What lines in this listing contain the string "background"? Report each one by copying it.

Exercise inputs:
============

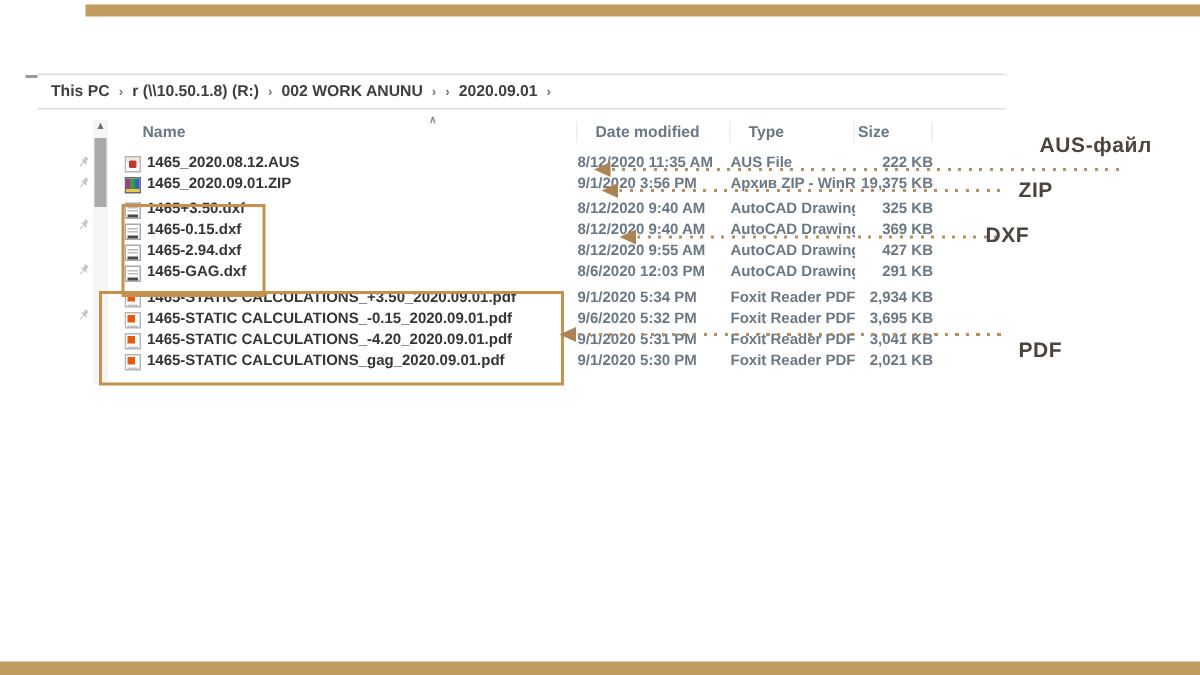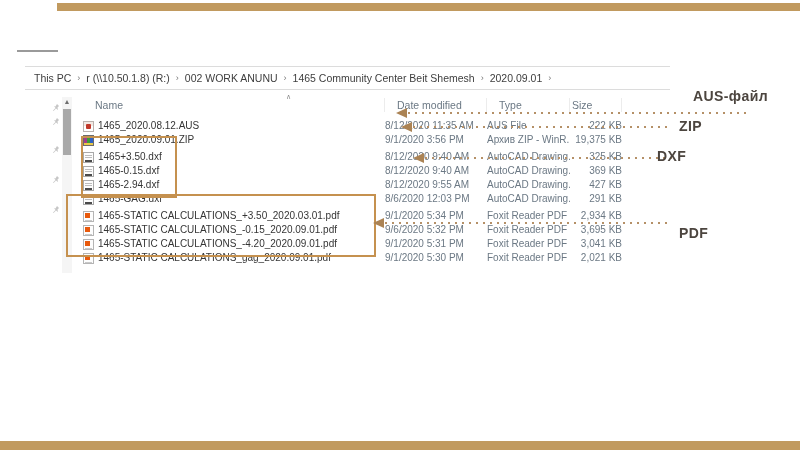--- a/index.html
+++ b/index.html
@@ -10,7 +10,7 @@
   .edge-seg{position:absolute;left:17px;top:50px;width:41px;height:2px;background:#9a9a9a;}
 
   
-  .explorer{position:absolute;left:25px;top:66px;width:645px;height:262px;background:#fff;}
+  .explorer{position:absolute;left:25px;top:49px;width:645px;height:262px;background:#fff;font-weight:bold;}
   .breadcrumb{position:absolute;left:0;top:0;width:645px;height:24px;
               border-top:1px solid #dcdcdc;border-bottom:1px solid #dcdcdc;
               display:flex;align-items:center;padding-left:6px;box-sizing:border-box;

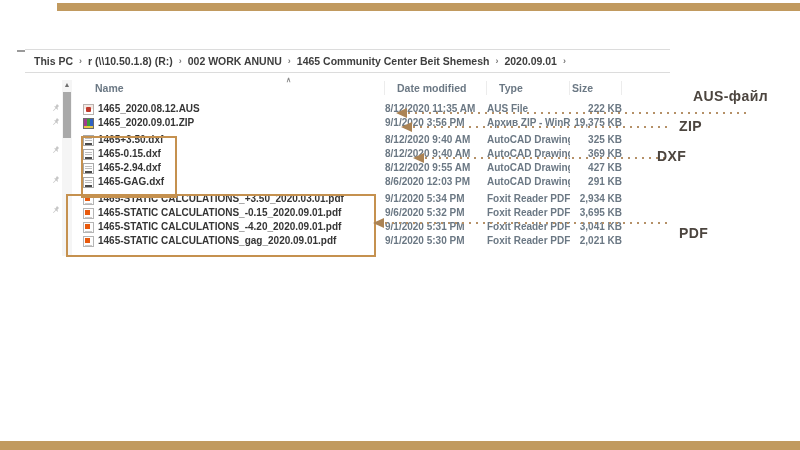--- a/index.html
+++ b/index.html
@@ -93,7 +93,6 @@
         <span class="crumb-sep">›</span>
         <span class="crumb">002 WORK ANUNU</span>
         <span class="crumb-sep">›</span>
-        <span class="crumb">1465 Community Center Beit Shemesh</span>
         <span class="crumb-sep">›</span>
         <span class="crumb">2020.09.01</span>
         <span class="crumb-sep">›</span>

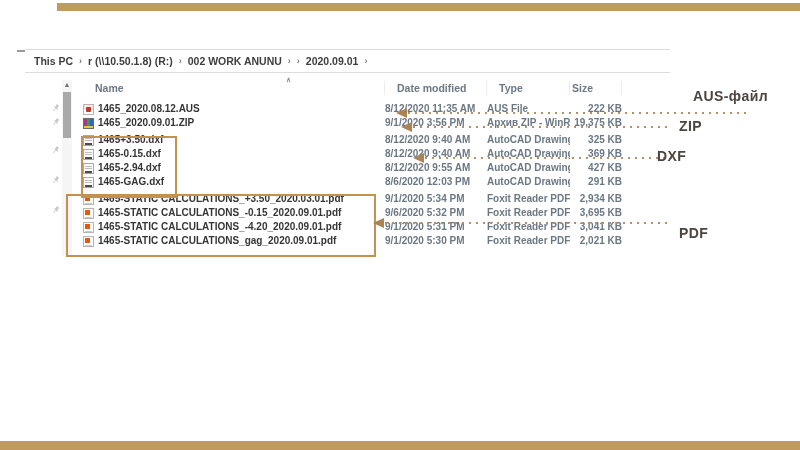--- a/index.html
+++ b/index.html
@@ -169,7 +169,7 @@
         <div class="row gap">
           <div class="cell name">
             <span class="ficon pdf"></span>
-            <span class="fname">1465-STATIC CALCULATIONS_+3.50_2020.03.01.pdf</span>
+            <span class="fname">1465-STATIC CALCULATIONS_+3.50_2020.09.01.pdf</span>
           </div>
           <div class="cell date">9/1/2020 5:34 PM</div>
           <div class="cell type">Foxit Reader PDF ...</div>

============

Response below:
   .edge-seg{position:absolute;left:17px;top:50px;width:41px;height:2px;background:#9a9a9a;}
-  .explorer{position:absolute;left:25px;top:66px;width:645px;height:262px;background:#fff;}
+  .explorer{position:absolute;left:25px;top:49px;width:645px;height:262px;background:#fff;font-weight:bold;}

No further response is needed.